Сенатор вздохнул, стер с листа записи и совершил обряд закрытия кассеты. Половина четвертого. Сна ни в одном глазу, давно не ощущаемая бодрость, готовность к старту, и ни в одном уголке не таятся адские машины усталости.
Жетон за душевую кабину, жетон за постель, жетон за свет, жетон за номер, два жетона за каравеллу. Все? Нет. Еще жетон благодарности, даже два. Нет, один. Не надо выделяться. И в руке жетон за выход.
Когда он подошел к дверям, каравелла уже поблескивала у входа. Мотель мирно спал, убаюканный дождем. По дороге никто не встретился, портье даже не вышел из своей клетушки. Очень хорошо. Как же так все-таки скрутило Альбано? Не очень радостная история – везение на чьих-то костях. Но и в меру банальная.
Каравелла с глухим шумом, набирая скорость, заскользила над мокрым шоссе. Дождь перестал. Внезапно слева открылся пустынный берег озера, а далеко-далеко за ним, за светло-серым простором вод и непроницаемо слитным чернолесьем на той стороне, в узком просвете между горизонтом и длинными тучами готовилась древняя мистерия восхода солнца.
Миллионы лет происходила она ежедневно и неотвратимо, по одному и тому же канону. И во времена ящеров, и во времена камня и железа, и при людях и без них. И что бы ни придумывал человек, какие бы открытия на добро и зло себе он ни совершал, на следующий день после них солнце восходило так же, как и накануне.

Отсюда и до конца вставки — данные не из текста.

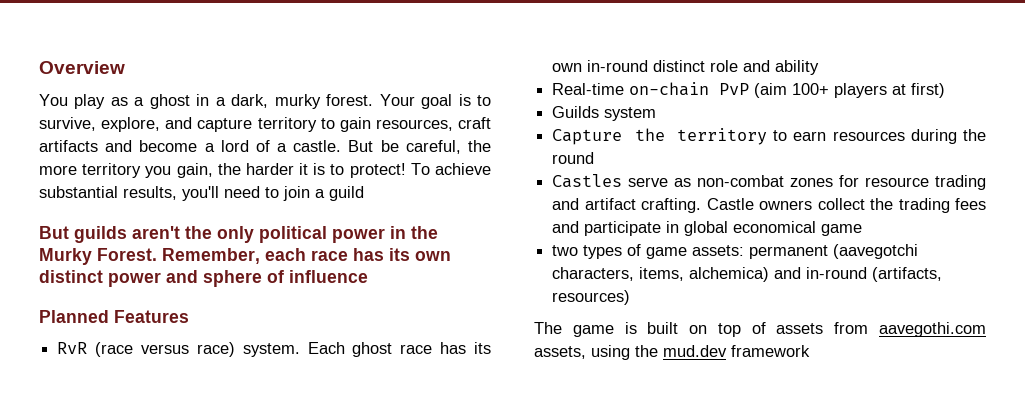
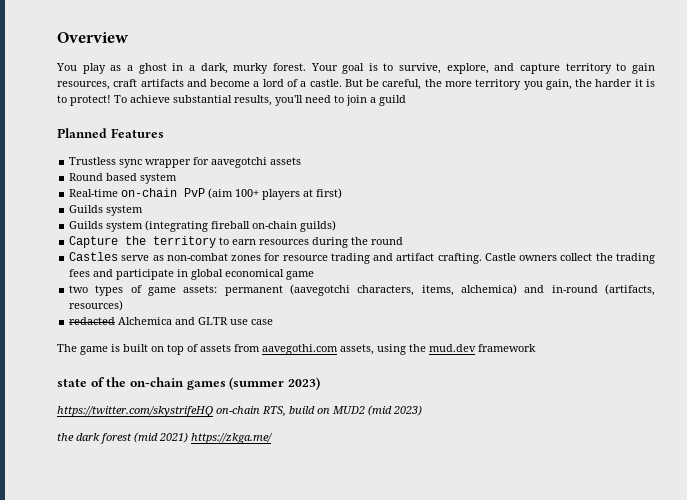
- But guilds aren't the only political power in the Murky Forest. Remember, each race has its own distinct power and sphere of influence
  Planned Features
- RvR (race versus race) system. Each ghost race has its own in-round distinct role and ability
+ Trustless sync wrapper for aavegotchi assets
+ Round based system
+ Guilds system (integrating fireball on-chain guilds)
+ redacted Alchemica and GLTR use case
+ state of the on-chain games (summer 2023)
+ https://twitter.com/skystrifeHQ on-chain RTS, build on MUD2 (mid 2023)
+ the dark forest (mid 2021) https://zkga.me/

Словно ничего не случилось, словно ничто не сдвинулось в огромном механизме мироздания оттого, что люди разверзли перед собой еще одну бездну или навели еще один мост.
Можно было глядеть и отчаиваться, что человек слишком слаб, а природа слишком сильна, чтобы ее неторопливое могучее движение хоть на миг изменилось от его рук.
Но можно было и радоваться. Ведь как бы люди ни путались, сколько бы зла ни обрушивали они на себя, поспешно и необдуманно стремясь к добру, у них всегда есть твердая опора под ногами – вот этот берег, лес и восход солнца, куда они снова могут вернуться, чтобы снова обрести волю и силу. И снова начать свой многотрудный путь к истине, гармонии и совершенству самих себя и своего переменчивого союза.